Fog 1.1.0 multicast sits at "Starting to restore image (-) to device (/dev/sda1)
-
There’s a problem, similar to the tftpd-hpa issue, with mysql. I believe this is what you’re encountering.
It’s trying to start mysql, tftpd-hpa, and the FOG Services before the network device is available to run. What ends up happening is the processes (FOGMulticastManager,FOGImageReplicator,FOGScheduler) are running, but can’t communicate. So a restart doesn’t work because the restart simply kills and starts a new process. The previous process can’t stop so it just starts another process using the original process generated as if it were a child process. Because that doesn’t exist, and horrible looping pattern can be seen. I don’t know what to do to fix it. The proper fix for it is to run:
[code]sudo service FOGMulticastManager stop
sudo service FOGImageReplicator stop
sudo service FOGScheduler stop
sudo service FOGMulticastManager start
sudo service FOGImageReplicator start
sudo service FOGScheduler start[/code] -
Thanks, Tom, I hadn’t come across the MySQL thing but I’ll make sure we’re doing the start-stop thing right from here on out.
-
[quote=“Tom Elliott, post: 34771, member: 7271”]There’s a problem, similar to the tftpd-hpa issue, with mysql. I believe this is what you’re encountering.

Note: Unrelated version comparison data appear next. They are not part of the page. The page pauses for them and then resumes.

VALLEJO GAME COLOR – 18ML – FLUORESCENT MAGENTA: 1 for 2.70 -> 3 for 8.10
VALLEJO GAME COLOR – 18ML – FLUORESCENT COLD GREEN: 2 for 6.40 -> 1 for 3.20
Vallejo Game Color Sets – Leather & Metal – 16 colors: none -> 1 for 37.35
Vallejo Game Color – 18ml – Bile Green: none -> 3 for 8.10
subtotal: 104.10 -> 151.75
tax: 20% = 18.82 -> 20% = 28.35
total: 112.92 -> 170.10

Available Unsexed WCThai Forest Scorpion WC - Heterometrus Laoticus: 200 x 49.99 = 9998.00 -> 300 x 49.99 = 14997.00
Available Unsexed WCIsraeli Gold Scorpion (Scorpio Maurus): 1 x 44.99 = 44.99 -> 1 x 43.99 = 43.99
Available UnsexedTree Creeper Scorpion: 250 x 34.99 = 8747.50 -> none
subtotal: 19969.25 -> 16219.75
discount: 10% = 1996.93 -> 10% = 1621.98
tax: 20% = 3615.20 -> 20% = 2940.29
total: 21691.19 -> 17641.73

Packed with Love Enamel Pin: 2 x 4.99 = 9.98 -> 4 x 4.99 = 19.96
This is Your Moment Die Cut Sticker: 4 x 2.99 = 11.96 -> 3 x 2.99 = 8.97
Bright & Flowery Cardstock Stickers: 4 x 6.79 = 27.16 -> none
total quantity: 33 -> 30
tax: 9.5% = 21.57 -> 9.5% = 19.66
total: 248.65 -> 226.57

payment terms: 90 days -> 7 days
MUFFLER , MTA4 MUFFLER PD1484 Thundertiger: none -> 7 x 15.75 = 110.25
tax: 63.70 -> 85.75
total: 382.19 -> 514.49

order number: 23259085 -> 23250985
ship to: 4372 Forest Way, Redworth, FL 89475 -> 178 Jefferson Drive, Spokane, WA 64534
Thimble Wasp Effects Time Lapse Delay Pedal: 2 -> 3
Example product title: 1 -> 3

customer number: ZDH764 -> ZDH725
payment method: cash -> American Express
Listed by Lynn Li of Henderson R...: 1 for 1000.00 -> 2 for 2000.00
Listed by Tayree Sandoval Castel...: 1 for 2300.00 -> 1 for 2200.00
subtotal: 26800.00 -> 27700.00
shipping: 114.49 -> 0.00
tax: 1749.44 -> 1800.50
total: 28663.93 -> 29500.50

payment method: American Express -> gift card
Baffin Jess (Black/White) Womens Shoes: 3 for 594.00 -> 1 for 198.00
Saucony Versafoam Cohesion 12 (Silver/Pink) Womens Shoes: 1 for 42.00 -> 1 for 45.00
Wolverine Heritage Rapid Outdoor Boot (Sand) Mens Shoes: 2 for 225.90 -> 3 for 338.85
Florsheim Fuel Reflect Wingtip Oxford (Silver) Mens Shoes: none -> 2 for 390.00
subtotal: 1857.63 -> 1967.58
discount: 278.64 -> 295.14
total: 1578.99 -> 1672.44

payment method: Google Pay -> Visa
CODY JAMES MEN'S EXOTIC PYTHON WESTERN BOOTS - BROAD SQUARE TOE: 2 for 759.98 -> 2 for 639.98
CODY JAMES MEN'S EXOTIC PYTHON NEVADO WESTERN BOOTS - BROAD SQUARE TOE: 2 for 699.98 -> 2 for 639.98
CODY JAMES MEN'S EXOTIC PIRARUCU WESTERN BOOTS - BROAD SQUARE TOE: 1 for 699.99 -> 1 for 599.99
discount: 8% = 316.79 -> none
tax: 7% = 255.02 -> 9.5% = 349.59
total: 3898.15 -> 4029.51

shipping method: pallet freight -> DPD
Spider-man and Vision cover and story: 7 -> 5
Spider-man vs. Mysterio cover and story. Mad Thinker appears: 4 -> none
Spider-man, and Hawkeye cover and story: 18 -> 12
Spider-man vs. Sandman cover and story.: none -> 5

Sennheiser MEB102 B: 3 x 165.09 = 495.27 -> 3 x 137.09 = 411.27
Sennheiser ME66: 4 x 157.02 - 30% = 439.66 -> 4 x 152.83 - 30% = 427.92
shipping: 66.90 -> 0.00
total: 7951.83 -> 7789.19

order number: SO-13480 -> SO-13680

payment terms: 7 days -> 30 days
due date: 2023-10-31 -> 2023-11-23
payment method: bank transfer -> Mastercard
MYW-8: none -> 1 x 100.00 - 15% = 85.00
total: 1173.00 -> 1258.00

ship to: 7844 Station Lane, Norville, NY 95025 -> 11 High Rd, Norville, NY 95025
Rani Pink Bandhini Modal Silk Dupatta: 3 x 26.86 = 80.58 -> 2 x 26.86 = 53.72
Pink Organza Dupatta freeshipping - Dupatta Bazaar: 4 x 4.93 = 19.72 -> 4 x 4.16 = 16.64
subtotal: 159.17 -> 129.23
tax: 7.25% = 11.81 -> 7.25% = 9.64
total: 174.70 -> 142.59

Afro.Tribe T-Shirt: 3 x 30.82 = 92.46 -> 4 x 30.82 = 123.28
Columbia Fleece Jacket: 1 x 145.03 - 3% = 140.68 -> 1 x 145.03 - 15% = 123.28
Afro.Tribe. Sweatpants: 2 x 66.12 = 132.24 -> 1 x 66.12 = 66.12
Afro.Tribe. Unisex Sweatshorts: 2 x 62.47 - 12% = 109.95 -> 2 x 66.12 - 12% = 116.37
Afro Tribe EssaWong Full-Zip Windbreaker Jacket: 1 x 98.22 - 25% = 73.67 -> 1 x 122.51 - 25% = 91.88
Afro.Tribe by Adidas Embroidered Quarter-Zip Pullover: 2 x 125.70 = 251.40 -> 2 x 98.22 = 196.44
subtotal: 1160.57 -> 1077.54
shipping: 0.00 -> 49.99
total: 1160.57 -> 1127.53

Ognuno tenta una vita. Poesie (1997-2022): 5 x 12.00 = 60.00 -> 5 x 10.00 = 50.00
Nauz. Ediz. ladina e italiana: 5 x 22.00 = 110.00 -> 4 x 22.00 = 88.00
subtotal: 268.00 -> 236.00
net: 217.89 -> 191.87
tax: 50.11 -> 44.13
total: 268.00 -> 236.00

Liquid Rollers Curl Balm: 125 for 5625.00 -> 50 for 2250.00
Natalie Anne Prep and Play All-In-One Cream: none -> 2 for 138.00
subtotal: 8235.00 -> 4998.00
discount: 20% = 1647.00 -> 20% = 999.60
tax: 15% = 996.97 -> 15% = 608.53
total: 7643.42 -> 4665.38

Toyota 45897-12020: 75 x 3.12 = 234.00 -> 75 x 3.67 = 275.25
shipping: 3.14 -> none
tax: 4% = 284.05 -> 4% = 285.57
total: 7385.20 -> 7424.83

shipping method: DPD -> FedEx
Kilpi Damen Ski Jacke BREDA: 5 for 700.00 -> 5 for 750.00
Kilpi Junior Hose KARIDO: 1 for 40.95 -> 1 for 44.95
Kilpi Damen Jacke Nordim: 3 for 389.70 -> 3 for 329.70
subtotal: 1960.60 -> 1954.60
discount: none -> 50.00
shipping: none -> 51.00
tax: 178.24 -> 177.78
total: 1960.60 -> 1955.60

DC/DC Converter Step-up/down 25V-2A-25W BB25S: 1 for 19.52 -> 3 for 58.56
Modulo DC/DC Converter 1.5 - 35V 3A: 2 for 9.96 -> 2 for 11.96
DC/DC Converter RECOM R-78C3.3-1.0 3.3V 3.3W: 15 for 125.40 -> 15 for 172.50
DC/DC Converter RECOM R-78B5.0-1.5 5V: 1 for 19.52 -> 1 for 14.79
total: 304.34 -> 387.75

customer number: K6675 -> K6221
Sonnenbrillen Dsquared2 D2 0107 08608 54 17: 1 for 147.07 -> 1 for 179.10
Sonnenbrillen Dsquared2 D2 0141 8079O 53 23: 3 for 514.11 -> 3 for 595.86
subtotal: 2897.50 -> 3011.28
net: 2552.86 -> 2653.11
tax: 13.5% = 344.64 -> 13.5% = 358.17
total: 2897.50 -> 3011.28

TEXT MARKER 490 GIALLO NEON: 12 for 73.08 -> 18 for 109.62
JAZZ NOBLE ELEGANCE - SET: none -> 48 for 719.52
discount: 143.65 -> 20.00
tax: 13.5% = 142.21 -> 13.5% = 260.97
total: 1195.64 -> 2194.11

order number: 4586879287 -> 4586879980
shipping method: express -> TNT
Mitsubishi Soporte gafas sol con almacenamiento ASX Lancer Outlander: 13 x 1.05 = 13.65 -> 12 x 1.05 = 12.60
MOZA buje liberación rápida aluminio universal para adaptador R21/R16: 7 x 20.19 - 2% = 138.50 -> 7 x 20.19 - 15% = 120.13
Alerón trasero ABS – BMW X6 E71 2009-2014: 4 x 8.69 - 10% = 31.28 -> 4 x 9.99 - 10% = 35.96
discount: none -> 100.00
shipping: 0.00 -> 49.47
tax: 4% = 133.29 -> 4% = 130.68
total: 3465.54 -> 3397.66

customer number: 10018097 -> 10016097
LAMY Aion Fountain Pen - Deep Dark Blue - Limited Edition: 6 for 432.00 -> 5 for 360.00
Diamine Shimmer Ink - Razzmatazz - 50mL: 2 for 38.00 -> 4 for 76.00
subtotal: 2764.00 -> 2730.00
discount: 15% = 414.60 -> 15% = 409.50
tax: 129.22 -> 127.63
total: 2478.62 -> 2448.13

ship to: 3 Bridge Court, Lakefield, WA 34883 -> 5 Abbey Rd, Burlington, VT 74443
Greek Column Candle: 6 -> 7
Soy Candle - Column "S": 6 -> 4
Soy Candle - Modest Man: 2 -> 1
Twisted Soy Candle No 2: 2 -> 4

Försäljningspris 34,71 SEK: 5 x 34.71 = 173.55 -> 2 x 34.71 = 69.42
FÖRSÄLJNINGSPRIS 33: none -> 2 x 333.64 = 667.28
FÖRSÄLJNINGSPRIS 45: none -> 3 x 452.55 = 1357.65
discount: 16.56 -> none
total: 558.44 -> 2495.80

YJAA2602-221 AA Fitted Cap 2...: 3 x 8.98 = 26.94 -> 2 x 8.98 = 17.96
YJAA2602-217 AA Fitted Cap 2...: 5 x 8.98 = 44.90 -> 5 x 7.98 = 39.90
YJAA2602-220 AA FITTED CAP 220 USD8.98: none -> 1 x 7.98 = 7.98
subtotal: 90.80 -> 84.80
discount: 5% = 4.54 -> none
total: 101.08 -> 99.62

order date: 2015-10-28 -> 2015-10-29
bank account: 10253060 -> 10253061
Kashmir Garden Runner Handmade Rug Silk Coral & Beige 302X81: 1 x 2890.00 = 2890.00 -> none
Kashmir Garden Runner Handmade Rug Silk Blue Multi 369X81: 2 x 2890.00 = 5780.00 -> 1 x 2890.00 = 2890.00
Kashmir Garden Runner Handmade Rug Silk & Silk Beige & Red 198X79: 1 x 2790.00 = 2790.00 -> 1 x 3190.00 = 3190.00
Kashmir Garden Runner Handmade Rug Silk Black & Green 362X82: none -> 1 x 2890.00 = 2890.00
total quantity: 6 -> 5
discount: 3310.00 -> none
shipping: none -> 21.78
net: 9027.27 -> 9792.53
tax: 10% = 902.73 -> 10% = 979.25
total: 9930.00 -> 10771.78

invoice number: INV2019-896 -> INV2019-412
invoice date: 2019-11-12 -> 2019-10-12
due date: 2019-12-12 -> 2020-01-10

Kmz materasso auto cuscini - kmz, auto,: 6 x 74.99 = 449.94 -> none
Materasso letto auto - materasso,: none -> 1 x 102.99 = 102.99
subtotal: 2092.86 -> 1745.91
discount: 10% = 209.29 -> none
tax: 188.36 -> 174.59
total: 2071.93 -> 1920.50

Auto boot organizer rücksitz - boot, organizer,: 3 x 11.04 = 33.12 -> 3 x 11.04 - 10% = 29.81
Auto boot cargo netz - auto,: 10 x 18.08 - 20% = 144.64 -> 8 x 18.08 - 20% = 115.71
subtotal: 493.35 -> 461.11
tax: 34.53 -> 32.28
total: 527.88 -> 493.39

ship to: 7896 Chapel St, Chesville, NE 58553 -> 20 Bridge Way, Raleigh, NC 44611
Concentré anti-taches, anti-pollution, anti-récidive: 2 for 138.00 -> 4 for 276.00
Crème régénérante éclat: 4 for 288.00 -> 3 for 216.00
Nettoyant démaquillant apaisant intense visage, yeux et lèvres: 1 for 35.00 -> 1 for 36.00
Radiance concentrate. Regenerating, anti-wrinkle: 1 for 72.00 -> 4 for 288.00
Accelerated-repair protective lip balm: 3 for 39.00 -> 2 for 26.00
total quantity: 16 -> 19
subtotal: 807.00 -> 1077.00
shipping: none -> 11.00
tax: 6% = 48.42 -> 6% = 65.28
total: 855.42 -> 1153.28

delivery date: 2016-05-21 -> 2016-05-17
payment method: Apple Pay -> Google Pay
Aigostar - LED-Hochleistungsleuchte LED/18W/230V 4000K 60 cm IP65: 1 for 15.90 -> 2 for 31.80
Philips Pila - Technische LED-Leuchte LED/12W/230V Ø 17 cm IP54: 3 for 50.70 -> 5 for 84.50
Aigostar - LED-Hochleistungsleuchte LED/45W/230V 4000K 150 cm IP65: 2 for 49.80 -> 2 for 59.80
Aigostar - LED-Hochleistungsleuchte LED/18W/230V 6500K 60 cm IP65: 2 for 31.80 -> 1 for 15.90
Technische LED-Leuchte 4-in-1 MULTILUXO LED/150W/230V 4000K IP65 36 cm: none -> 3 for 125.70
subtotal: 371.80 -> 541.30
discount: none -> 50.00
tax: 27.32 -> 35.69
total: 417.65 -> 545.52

It’s trying to start mysql, tftpd-hpa, and the FOG Services before the network device is available to run. What ends up happening is the processes (FOGMulticastManager,FOGImageReplicator,FOGScheduler) are running, but can’t communicate. So a restart doesn’t work because the restart simply kills and starts a new process. The previous process can’t stop so it just starts another process using the original process generated as if it were a child process. Because that doesn’t exist, and horrible looping pattern can be seen. I don’t know what to do to fix it. The proper fix for it is to run:
[code]sudo service FOGMulticastManager stop
sudo service FOGMulticastManager stop
sudo service FOGScheduler stop
sudo service FOGMulticastManager start
sudo service FOGImageReplicator start
sudo service FOGScheduler start[/code][/quote]So, after taking a 5 minute look at this, there’s a quick fix, albeit an semi-incorrect fix.
Things to note here:
A) I use Debian.
B) The fog Ubuntu/Debian installer uses sys-rc-conf to register the initscripts which on a Debian system, while it works, is wrong.The solution I came up with to make this work in a hurry:
A) Edit /etc/init.d/FOG* and change line #4 from [code]# Required-Start: $local_fs $remote_fs $network $syslog $network $inetd[/code] to [code]# Required-Start: $local_fs $remote_fs $network $syslog $network $inetd $all[/code]. Adding the $all keyword here is frowned upon, however I’m looking for a quick fix, not a correct fix… Possibly I will revert this at some point after changing the services themselves to start gracefully and wait for a network to be available, rather than bombing out. (If I do this, I’ll submit a patch)B) update-rc.d (or insserv) is the correct way to register init scripts for Debian. I ran
[code]
insserv -d /etc/init.d/FOGMulticastManager
insserv -d /etc/init.d/FOGScheduler
insserv -d /etc/init.d/FOGImageReplicator
[/code] to reset the registration of the initscripts to the correct dependencies/runlevels as requested in the LSB headers of the initscripts.After a reboot, all services were running, and I could get multicast running correctly.
-
So I’ve been playing around more with this.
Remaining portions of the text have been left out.